### PROBLEM REQUIREMENTS
Please filter the entries for the word "Unterschrift" and copy every line that has it.

### RECORDS SUPPLIED
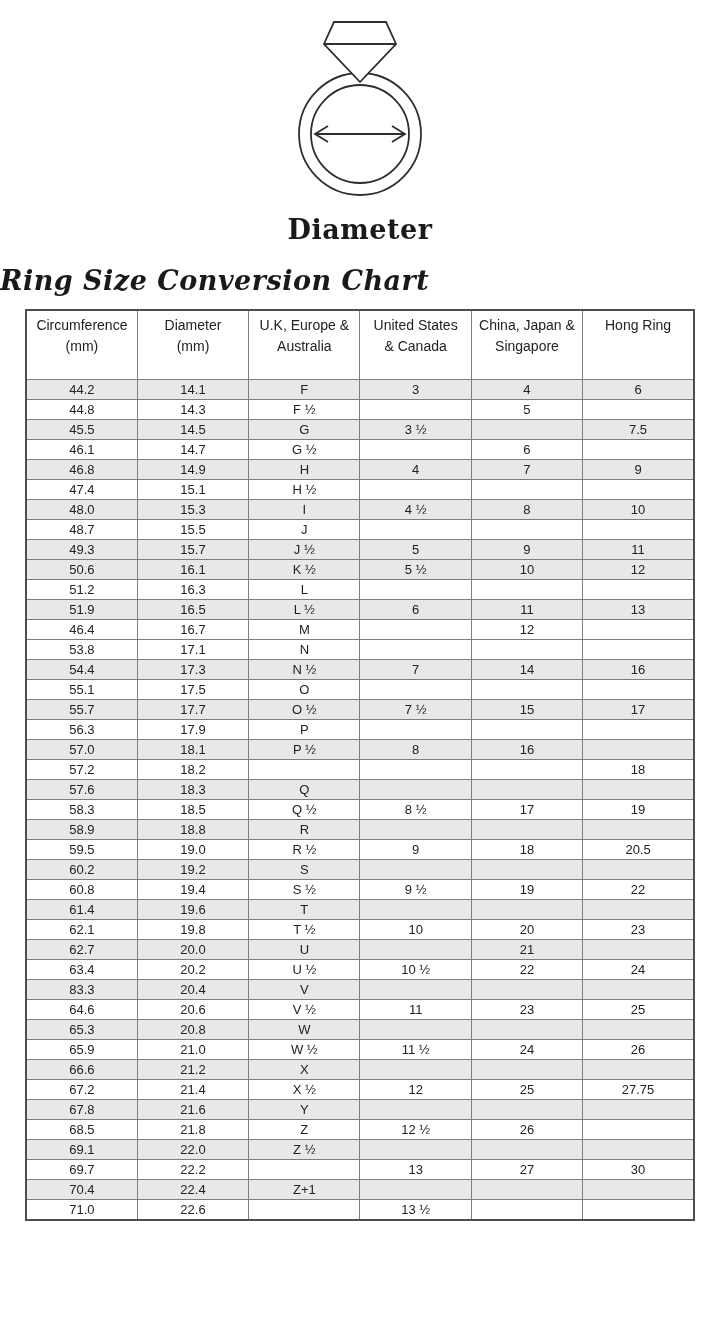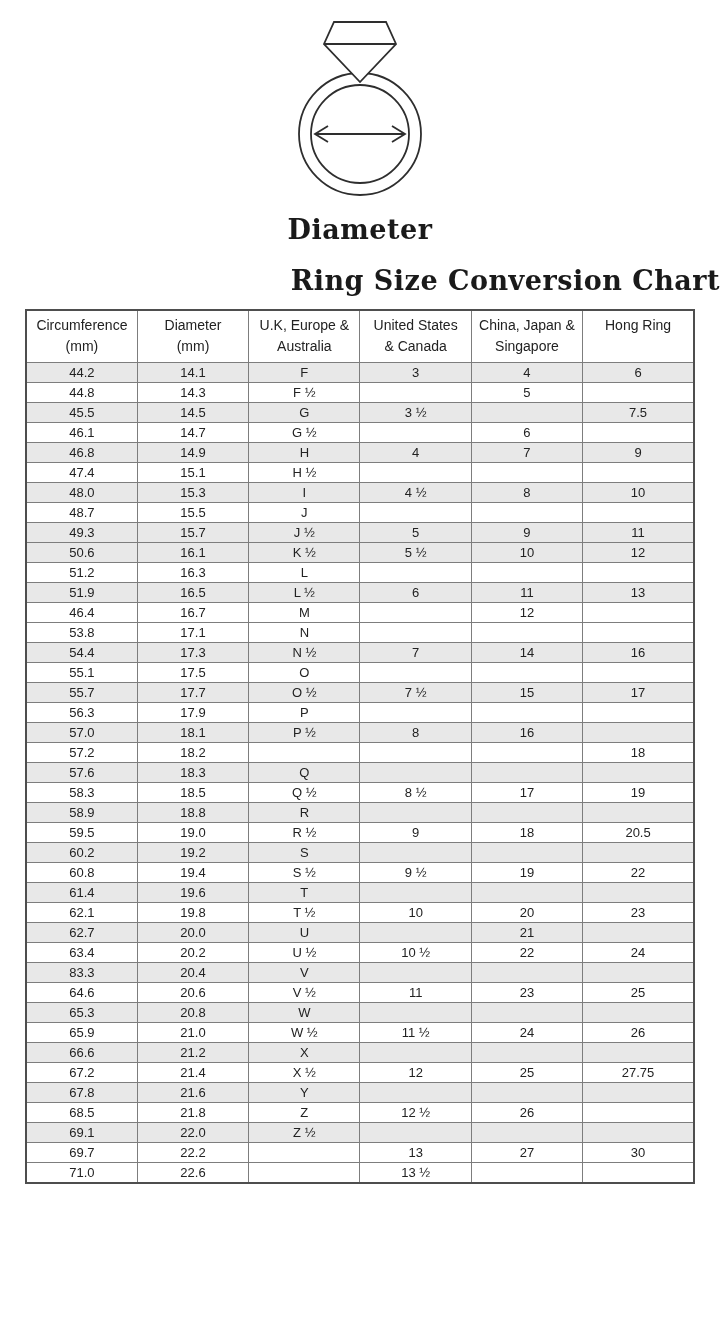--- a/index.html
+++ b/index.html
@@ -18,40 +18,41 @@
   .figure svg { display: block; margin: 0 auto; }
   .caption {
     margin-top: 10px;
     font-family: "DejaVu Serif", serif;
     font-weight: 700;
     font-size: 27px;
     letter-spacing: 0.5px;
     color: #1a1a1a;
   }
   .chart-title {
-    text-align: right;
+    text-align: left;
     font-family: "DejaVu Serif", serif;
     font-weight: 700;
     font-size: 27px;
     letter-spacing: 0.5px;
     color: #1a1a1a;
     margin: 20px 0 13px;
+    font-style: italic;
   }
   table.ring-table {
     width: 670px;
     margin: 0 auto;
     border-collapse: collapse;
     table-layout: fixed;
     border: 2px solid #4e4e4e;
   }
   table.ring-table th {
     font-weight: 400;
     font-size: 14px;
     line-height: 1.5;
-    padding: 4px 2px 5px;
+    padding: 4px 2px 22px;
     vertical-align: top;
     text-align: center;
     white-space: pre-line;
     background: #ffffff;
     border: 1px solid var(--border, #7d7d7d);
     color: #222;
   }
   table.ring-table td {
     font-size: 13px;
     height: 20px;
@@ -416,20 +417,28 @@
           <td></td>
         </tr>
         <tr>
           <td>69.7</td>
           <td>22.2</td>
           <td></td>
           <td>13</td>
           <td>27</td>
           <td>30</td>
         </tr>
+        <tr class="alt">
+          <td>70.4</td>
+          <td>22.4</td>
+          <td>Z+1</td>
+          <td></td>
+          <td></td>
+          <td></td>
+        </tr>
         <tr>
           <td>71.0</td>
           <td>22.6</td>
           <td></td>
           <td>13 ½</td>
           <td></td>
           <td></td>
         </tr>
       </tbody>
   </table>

==

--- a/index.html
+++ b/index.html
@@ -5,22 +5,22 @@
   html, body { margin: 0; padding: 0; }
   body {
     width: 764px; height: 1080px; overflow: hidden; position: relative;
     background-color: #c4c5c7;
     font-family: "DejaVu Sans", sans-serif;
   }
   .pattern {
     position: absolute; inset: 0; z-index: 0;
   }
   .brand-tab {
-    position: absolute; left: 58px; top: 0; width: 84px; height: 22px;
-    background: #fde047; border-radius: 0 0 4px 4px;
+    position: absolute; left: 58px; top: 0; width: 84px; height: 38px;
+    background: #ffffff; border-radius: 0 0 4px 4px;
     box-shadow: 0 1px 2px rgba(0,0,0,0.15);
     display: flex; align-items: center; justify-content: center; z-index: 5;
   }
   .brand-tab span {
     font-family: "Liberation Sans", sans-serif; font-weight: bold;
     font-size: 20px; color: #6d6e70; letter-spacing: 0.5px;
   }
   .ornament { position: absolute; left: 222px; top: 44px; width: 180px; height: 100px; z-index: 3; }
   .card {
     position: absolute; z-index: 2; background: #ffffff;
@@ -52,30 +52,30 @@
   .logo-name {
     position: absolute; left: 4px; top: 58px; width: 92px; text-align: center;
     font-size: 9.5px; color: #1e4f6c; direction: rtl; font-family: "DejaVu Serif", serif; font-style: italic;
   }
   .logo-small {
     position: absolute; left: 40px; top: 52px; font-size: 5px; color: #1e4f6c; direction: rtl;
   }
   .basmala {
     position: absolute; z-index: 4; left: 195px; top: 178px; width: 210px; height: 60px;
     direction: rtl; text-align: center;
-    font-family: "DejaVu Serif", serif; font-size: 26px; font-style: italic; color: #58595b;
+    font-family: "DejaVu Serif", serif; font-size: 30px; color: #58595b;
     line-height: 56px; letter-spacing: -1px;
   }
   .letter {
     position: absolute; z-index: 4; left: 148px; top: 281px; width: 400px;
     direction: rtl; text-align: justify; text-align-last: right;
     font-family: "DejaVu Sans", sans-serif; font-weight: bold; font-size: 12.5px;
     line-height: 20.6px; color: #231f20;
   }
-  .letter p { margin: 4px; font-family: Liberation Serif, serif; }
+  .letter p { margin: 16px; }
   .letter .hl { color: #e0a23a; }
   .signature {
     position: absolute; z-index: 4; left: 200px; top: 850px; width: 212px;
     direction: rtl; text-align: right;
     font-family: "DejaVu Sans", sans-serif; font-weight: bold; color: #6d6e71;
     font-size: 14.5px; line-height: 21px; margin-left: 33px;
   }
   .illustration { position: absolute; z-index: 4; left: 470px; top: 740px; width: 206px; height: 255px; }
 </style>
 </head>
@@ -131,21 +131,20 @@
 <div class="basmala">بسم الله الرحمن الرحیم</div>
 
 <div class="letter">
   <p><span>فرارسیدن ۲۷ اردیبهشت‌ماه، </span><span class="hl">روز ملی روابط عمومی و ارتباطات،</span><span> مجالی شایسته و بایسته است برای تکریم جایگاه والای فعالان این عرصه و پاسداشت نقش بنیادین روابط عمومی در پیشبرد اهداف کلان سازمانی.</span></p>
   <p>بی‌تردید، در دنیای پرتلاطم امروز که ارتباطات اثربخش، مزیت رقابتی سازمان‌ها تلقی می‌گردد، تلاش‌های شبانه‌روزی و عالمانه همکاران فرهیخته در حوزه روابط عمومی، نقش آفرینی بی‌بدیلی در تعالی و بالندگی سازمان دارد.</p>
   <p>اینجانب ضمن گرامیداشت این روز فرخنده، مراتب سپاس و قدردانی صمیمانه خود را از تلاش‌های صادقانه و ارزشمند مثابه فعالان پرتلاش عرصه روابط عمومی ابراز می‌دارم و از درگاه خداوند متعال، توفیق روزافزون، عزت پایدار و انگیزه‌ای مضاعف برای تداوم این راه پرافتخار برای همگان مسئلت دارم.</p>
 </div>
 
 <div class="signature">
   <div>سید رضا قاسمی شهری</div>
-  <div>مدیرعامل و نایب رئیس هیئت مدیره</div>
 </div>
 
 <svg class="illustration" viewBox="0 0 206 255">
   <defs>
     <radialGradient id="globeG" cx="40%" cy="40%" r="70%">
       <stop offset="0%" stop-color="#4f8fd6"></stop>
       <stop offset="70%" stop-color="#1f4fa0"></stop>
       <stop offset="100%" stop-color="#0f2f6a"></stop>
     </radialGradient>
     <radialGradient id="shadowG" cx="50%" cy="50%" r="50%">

==

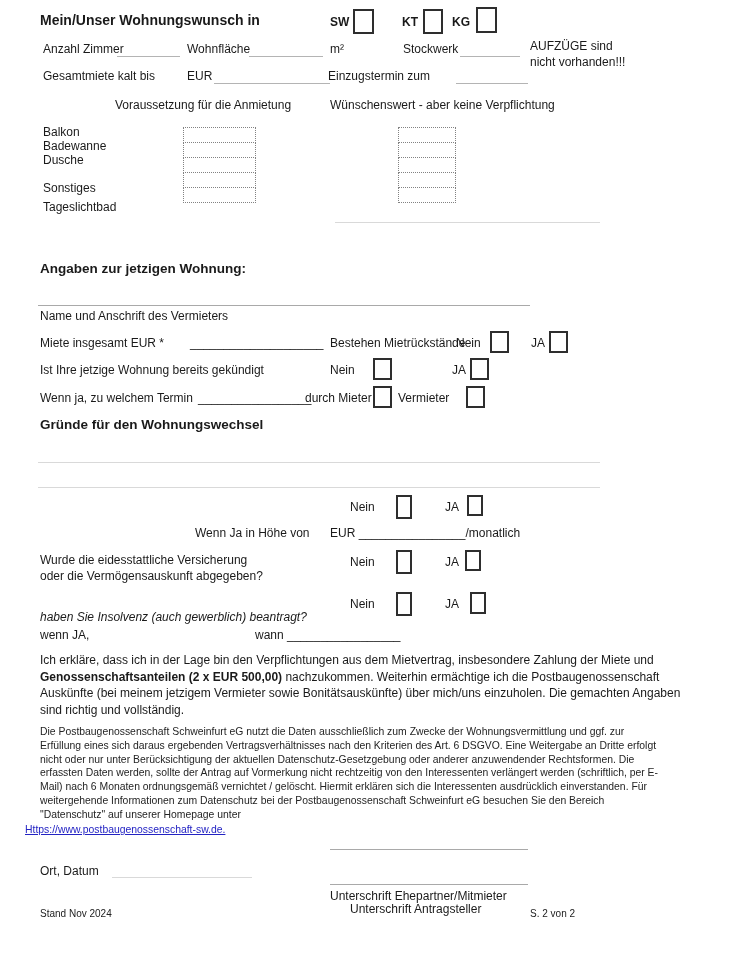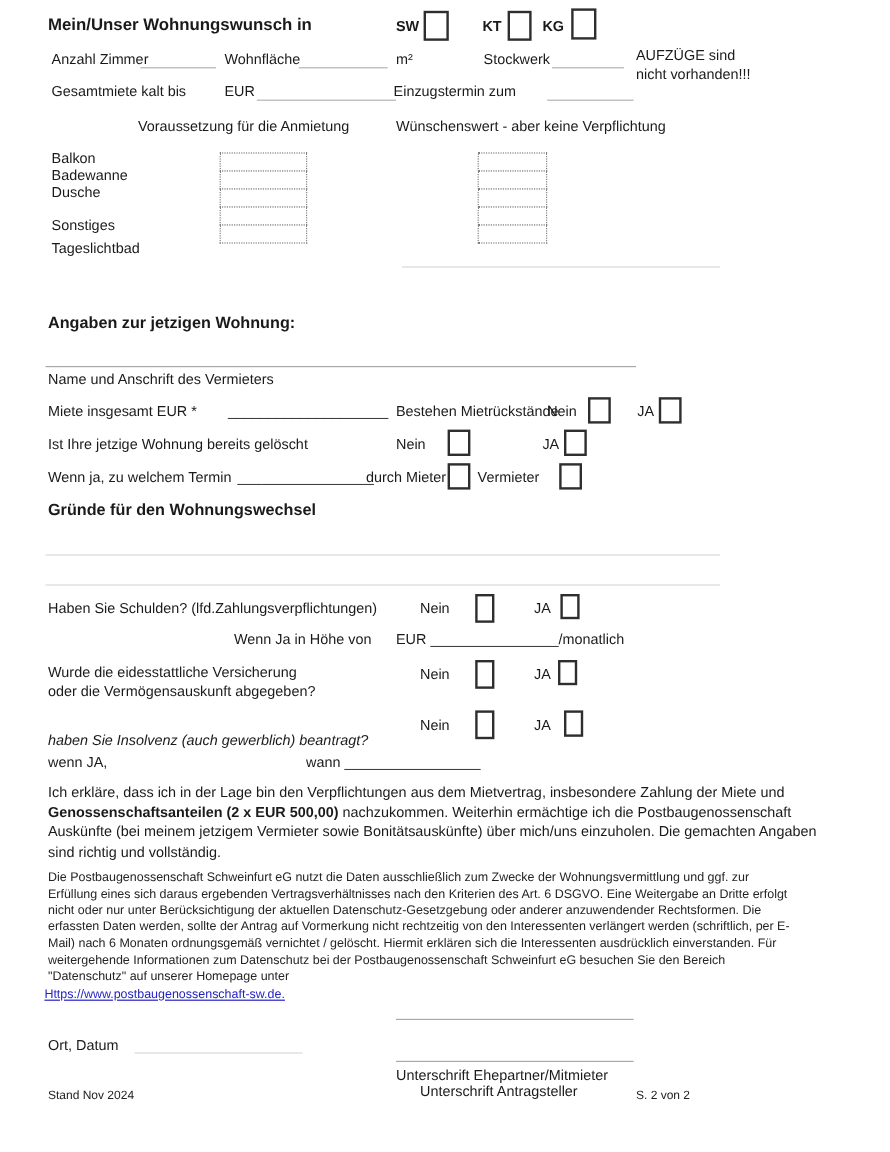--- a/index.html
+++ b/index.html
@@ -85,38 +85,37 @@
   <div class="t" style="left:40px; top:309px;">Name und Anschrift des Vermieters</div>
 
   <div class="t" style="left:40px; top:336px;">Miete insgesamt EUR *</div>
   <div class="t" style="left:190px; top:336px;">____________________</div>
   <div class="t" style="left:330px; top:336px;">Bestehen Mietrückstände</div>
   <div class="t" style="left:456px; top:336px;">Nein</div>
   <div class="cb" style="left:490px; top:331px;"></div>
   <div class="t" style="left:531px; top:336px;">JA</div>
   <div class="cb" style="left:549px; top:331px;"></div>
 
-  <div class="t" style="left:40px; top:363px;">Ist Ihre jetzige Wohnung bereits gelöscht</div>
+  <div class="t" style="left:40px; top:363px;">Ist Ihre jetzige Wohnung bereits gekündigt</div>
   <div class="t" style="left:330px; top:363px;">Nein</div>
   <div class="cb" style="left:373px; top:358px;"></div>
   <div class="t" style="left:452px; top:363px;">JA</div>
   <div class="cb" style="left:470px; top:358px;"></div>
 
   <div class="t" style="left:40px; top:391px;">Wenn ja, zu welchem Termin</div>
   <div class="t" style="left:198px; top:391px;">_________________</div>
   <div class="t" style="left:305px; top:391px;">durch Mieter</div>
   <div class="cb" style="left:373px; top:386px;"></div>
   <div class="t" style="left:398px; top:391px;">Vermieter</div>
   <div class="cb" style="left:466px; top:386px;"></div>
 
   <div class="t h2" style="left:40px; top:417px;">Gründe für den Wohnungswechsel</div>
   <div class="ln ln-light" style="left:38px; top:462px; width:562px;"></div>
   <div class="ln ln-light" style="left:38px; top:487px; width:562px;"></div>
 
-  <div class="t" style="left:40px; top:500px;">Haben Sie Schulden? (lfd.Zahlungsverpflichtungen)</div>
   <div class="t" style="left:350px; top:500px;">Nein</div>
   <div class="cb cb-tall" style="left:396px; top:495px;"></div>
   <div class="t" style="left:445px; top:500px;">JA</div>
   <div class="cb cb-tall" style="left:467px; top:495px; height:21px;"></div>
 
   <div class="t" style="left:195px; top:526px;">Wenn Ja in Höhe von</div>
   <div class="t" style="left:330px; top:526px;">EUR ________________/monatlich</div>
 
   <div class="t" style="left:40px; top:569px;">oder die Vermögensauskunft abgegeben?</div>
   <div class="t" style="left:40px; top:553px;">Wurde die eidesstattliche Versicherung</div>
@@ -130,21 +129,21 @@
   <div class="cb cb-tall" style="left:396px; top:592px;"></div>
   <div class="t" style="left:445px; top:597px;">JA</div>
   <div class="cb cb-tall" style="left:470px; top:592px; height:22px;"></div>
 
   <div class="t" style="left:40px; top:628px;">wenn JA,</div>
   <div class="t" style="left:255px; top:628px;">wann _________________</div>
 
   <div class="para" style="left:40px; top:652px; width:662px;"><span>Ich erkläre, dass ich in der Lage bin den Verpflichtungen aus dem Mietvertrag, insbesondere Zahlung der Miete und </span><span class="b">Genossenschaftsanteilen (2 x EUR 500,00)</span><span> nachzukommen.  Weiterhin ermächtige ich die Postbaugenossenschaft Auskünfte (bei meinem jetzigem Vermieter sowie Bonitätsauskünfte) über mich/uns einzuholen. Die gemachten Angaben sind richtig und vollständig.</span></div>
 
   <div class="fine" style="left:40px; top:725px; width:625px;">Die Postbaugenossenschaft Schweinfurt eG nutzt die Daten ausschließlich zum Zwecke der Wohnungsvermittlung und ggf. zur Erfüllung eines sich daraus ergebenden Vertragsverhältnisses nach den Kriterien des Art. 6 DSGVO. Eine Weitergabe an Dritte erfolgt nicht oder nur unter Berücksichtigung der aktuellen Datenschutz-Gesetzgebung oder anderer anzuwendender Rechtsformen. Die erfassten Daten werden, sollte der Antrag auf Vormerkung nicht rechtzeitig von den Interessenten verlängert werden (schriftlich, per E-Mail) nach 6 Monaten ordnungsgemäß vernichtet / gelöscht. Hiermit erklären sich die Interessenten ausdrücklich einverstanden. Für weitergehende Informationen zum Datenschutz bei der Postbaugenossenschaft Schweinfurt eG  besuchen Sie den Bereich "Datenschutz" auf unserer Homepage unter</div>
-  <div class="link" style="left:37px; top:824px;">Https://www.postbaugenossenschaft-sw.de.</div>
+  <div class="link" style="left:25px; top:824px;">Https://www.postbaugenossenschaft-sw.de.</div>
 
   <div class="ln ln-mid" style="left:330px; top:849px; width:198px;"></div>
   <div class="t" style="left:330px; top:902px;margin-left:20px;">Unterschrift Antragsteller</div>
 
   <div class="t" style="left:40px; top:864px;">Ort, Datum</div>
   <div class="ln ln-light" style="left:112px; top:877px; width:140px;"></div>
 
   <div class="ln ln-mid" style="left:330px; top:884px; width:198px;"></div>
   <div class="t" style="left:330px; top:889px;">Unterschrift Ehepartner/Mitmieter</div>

### TASK RESULT
   <div class="t" style="left:330px; top:902px;margin-left:20px;">Unterschrift Antragsteller</div>
   <div class="t" style="left:330px; top:889px;">Unterschrift Ehepartner/Mitmieter</div>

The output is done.